* ENTRIES SUPPLIED *

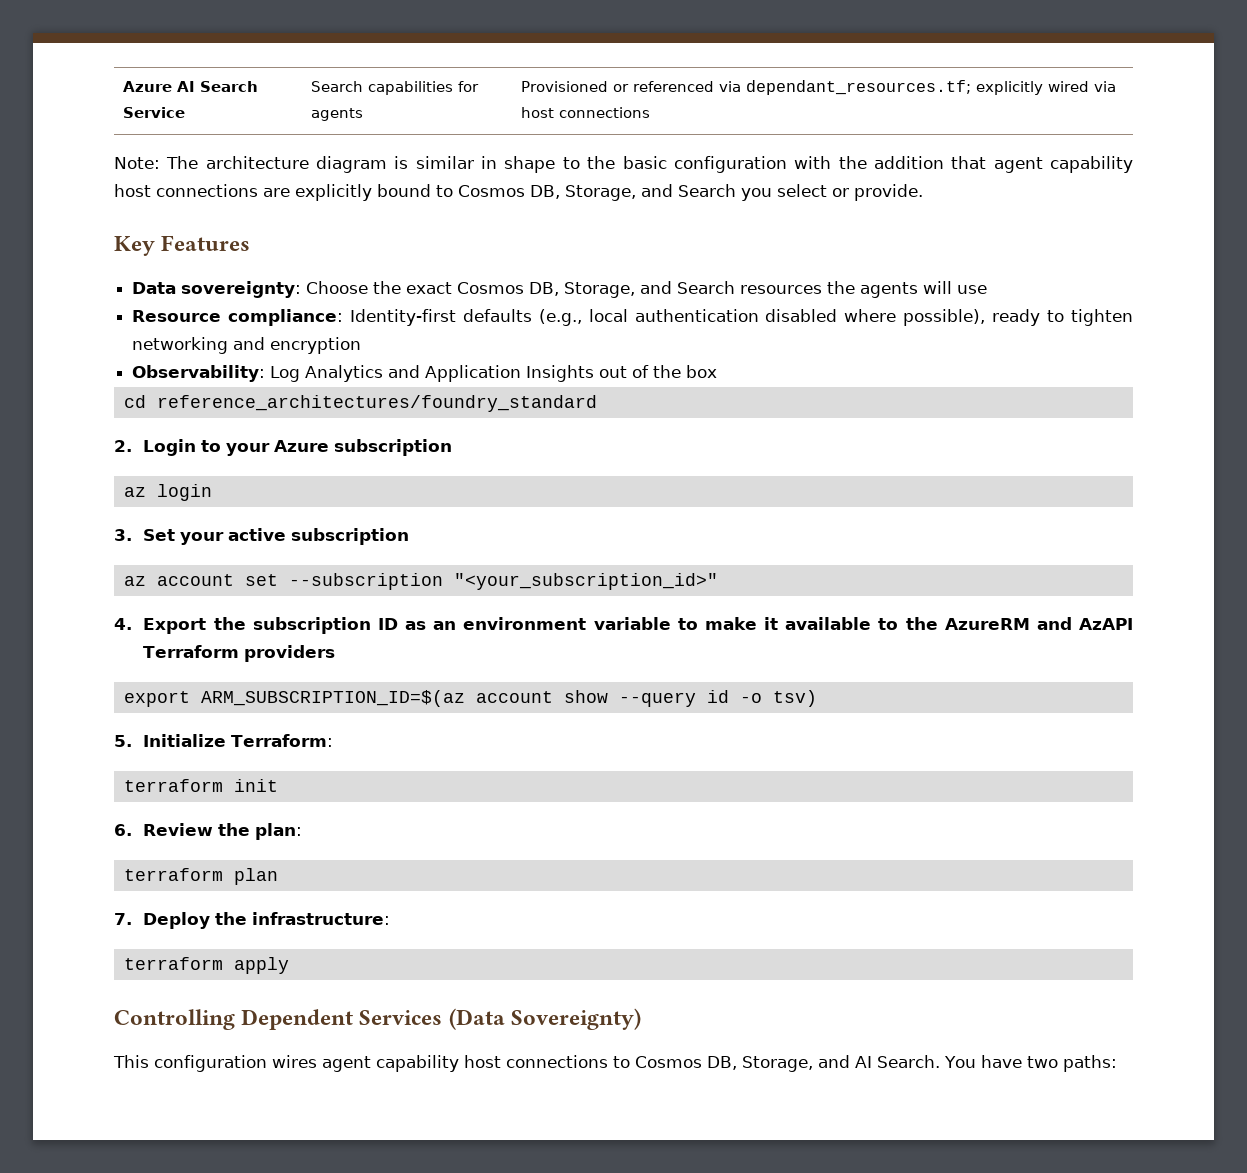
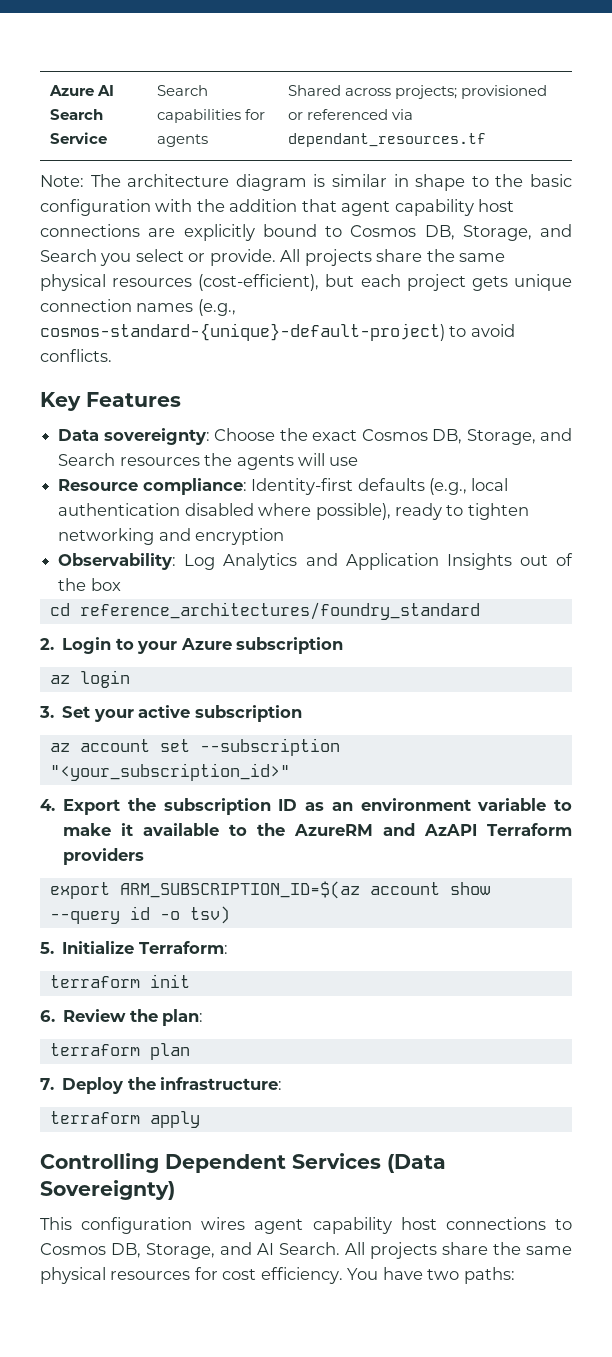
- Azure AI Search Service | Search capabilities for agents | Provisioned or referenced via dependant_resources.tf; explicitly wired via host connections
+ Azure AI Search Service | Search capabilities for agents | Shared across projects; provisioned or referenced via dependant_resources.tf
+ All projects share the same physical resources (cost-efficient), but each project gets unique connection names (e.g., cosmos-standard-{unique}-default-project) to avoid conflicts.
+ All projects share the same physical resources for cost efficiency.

* * *

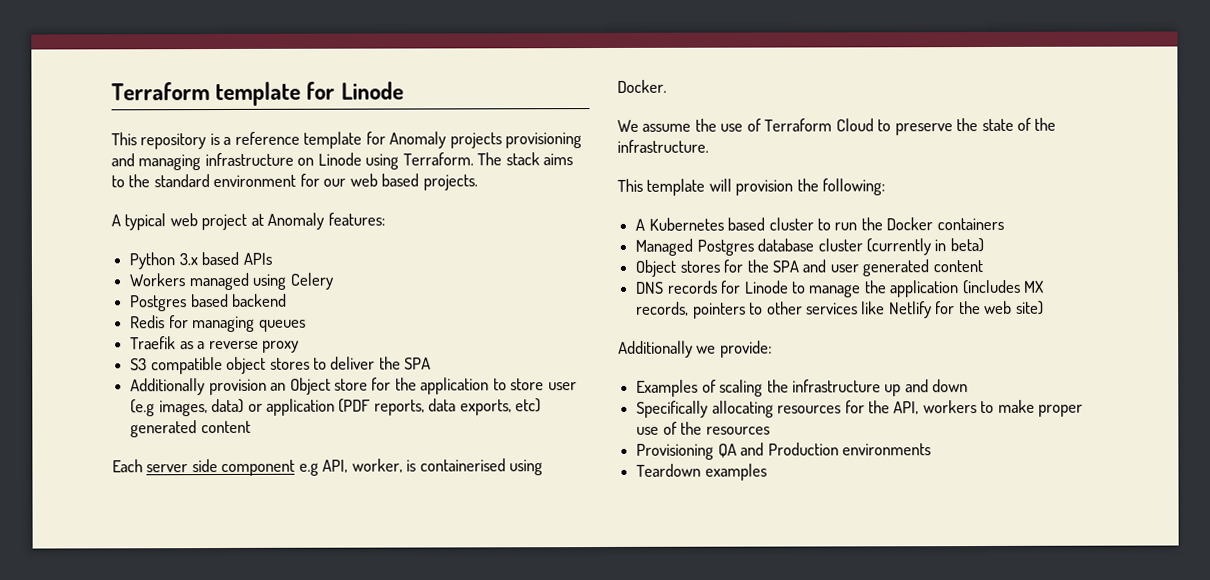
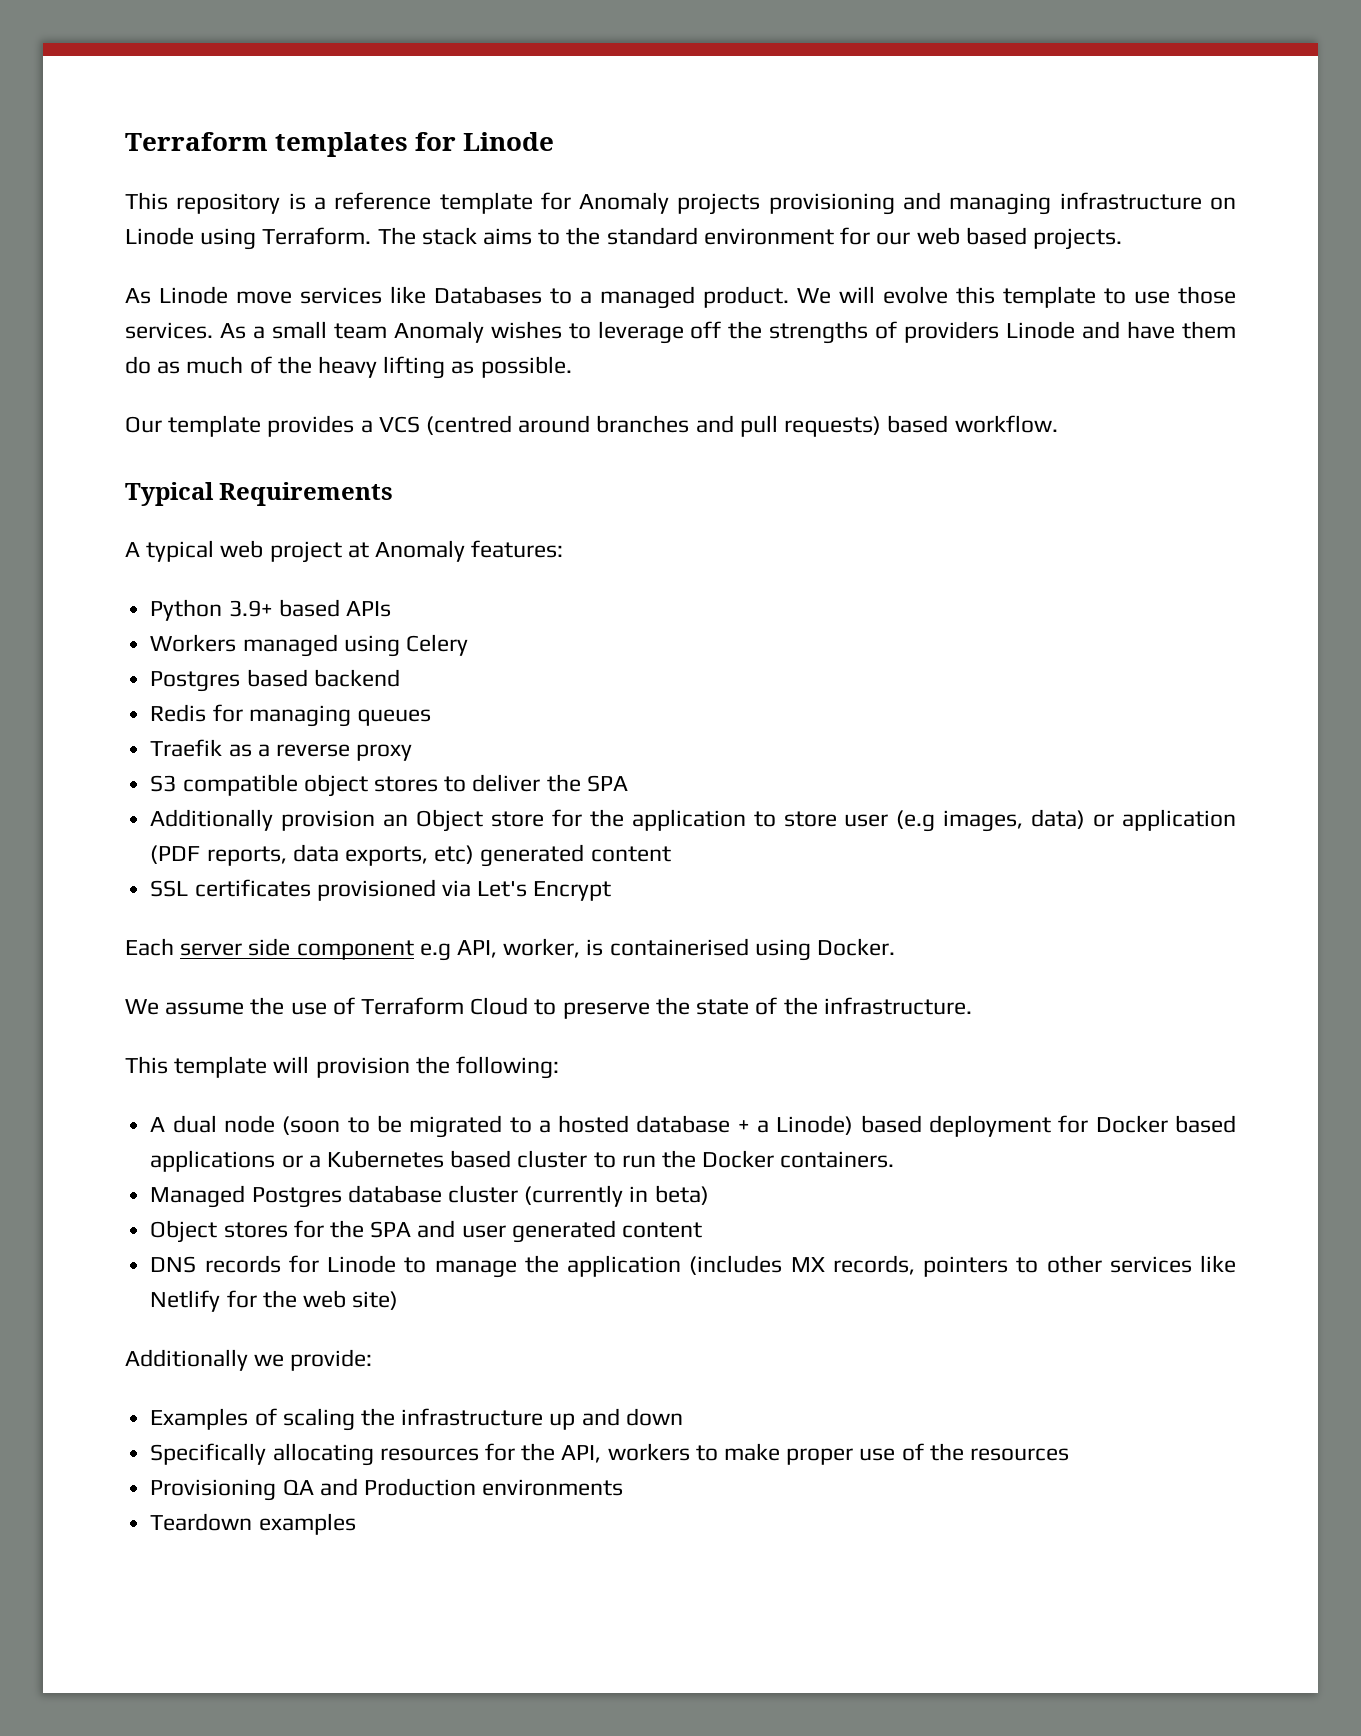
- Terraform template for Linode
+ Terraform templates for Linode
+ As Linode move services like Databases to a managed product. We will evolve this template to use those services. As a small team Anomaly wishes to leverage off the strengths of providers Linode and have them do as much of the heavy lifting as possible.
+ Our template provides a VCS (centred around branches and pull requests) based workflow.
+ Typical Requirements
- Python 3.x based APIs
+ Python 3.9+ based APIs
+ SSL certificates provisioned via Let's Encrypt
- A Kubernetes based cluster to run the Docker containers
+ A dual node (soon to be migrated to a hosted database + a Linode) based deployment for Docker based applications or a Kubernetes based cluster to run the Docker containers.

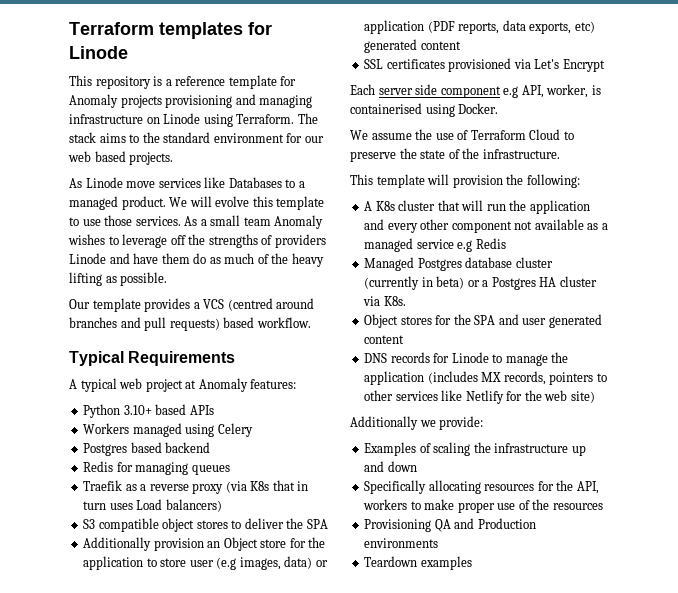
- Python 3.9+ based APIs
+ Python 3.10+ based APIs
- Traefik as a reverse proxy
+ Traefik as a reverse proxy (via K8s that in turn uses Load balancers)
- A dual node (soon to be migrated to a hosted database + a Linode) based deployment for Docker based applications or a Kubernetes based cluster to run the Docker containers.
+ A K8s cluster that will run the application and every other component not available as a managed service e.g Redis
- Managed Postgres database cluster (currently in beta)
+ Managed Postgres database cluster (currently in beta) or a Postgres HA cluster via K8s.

* TASK TO CARRY OUT *
Could you restate word for word the lines above from the one containing "to avoid conflicts." through the one containing "for cost efficiency.", both included, and nothing else?

* WRITTEN SOLUTION *
+ All projects share the same physical resources (cost-efficient), but each project gets unique connection names (e.g., cosmos-standard-{unique}-default-project) to avoid conflicts.
+ All projects share the same physical resources for cost efficiency.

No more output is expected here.